N: Thank you both so much for making the time to do this interview on a stormy Monday night. I’m very glad that we have the chance to tell your story to the community of parent caregivers. If you don’t mind, I’d like to start at the very beginning of your CF journey, when Hogan was diagnosed.

T: When she was first diagnosed, our reaction was to study the heck out of it to try to learn as much as possible – what the heck was this? It’s pretty grim for the first 6-12 months, you don’t sleep so well in the middle of the night. You think a lot about, “woe is me, why did this happen to our child, why us?”…it just feels like a tragedy.

We were lucky, though, because our CF clinic had become an advocate of being “out” about CF as a family. We’re also probably naturally that way. So we didn’t hide it in any way – we were very out, and in hindsight that might have been one of the most important things that we discovered. Because we were all so open about it, our daughter Hogan was very comfortable with having CF. Back then, she didn’t know anything about the mortality risk, but she knew that she had it and that she had to do certain things that were related to it. CF became a very normal part of her life.

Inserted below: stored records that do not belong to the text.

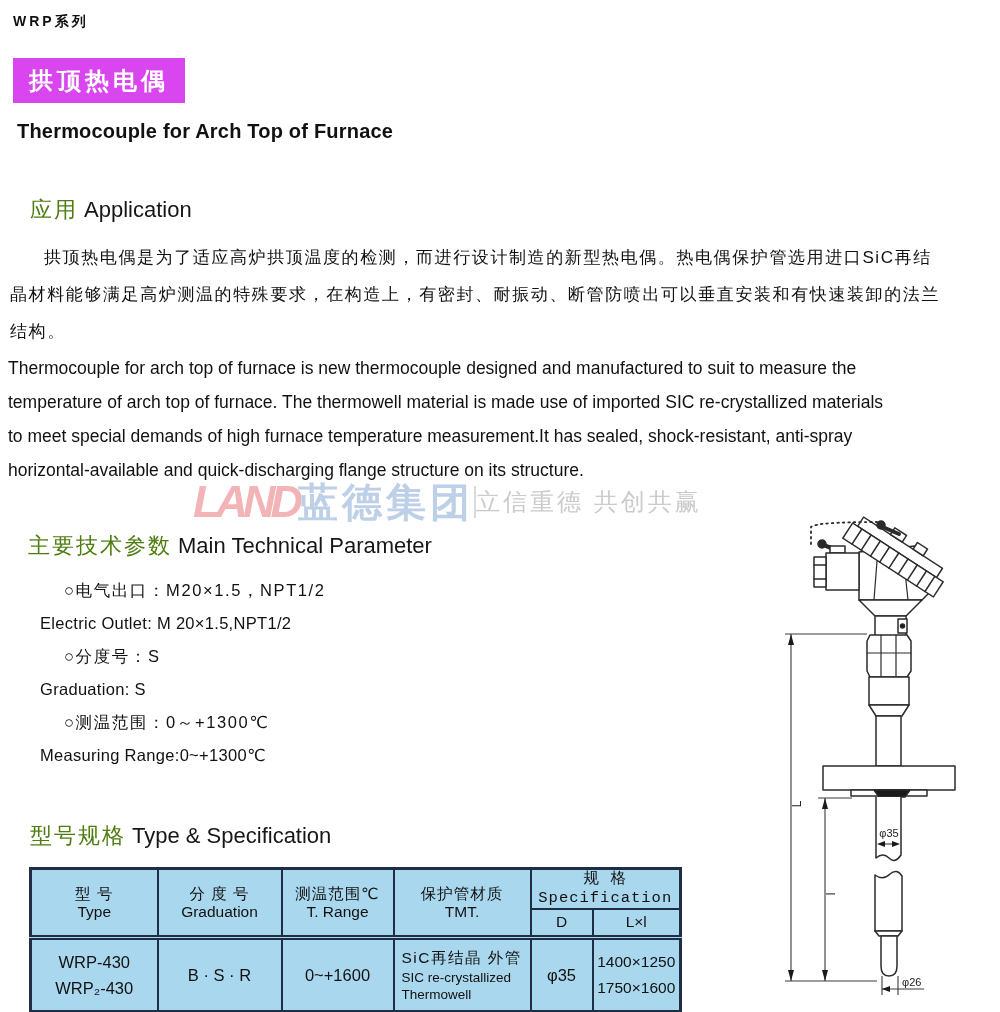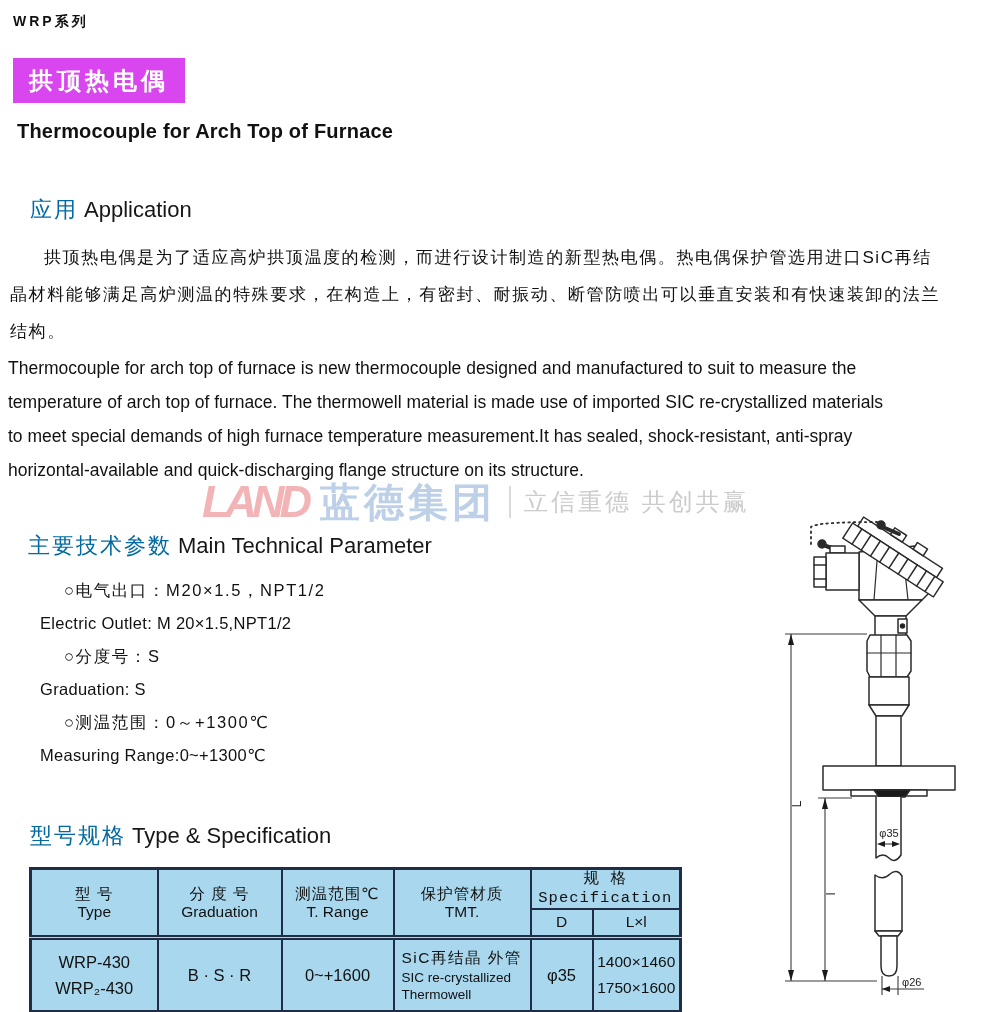"应用" .sec-head .zh { color: #0369a1 -> #4d7c0f }
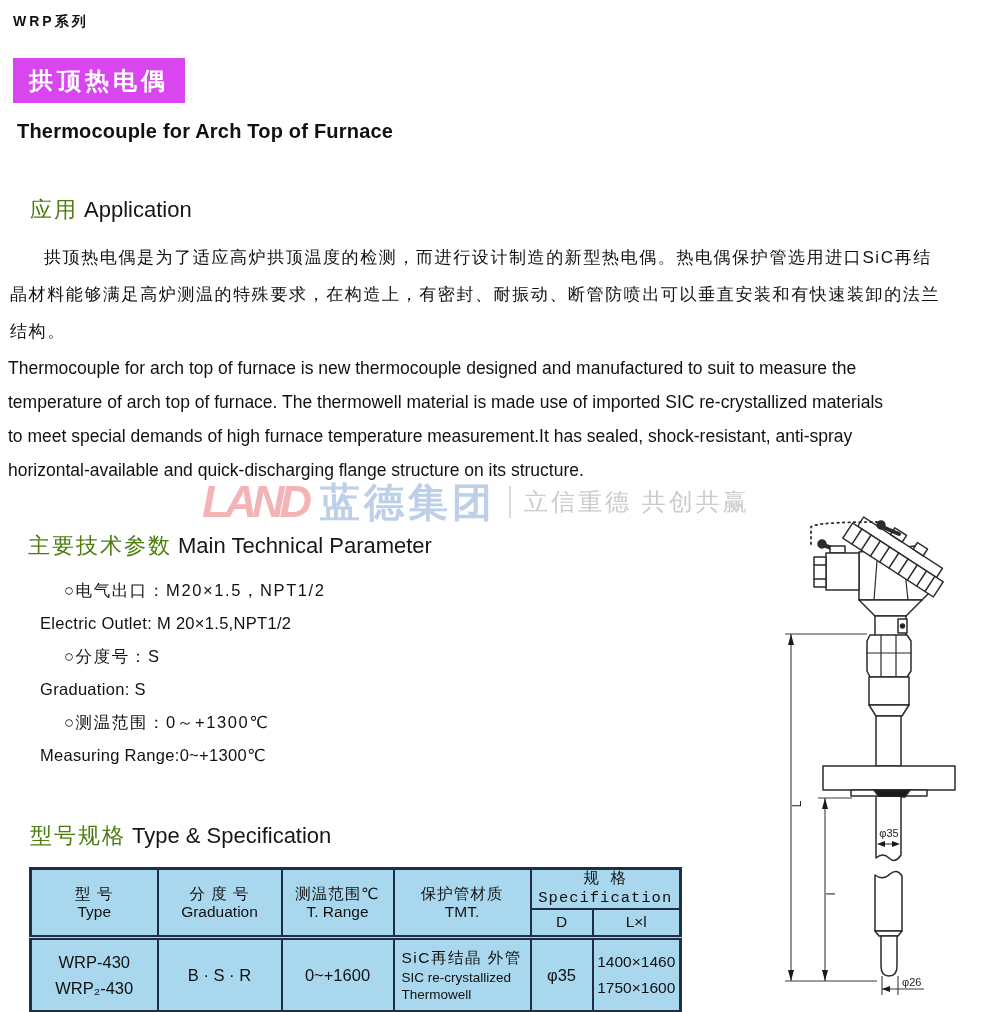"LAND" .watermark { gap: 13px -> none; left: 202px -> 193px }
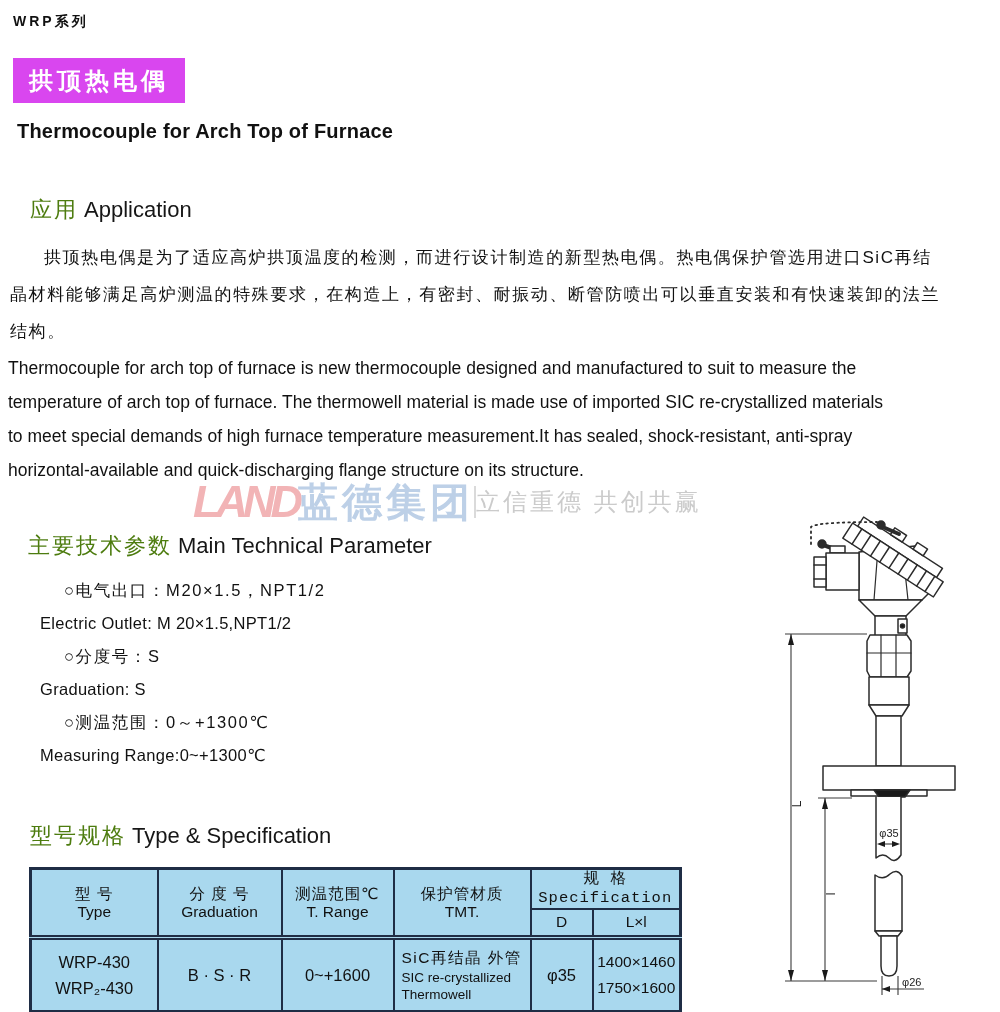"1400×1460" td.cell { text: 1460 -> 1250 }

S: It was all so routine that it became like brushing teeth. She accepted it with very few complaints, and we treated her like a normal kid. While the early part of learning about the disease was devastating, within that same year we connected with the Great Strides walk in Portland. We put a tremendous amount of energy and passion into fundraising, and that helped a lot.

T: It became very clear – when you end up with a situation like this in a family setting, you have to focus on what you can do about it. We’re not scientists – we were not going to invent a genetic cure – but there were two things that we felt that we could take action on, and they give a sense of control.

The first one was to raise as much money as possible for the CF Foundation, because that might be a path to a cure. The second thing was that we could do everything possible to prepare Hogan to take on the responsibility of the disease herself, so that hopefully she lives a reasonably long adult life.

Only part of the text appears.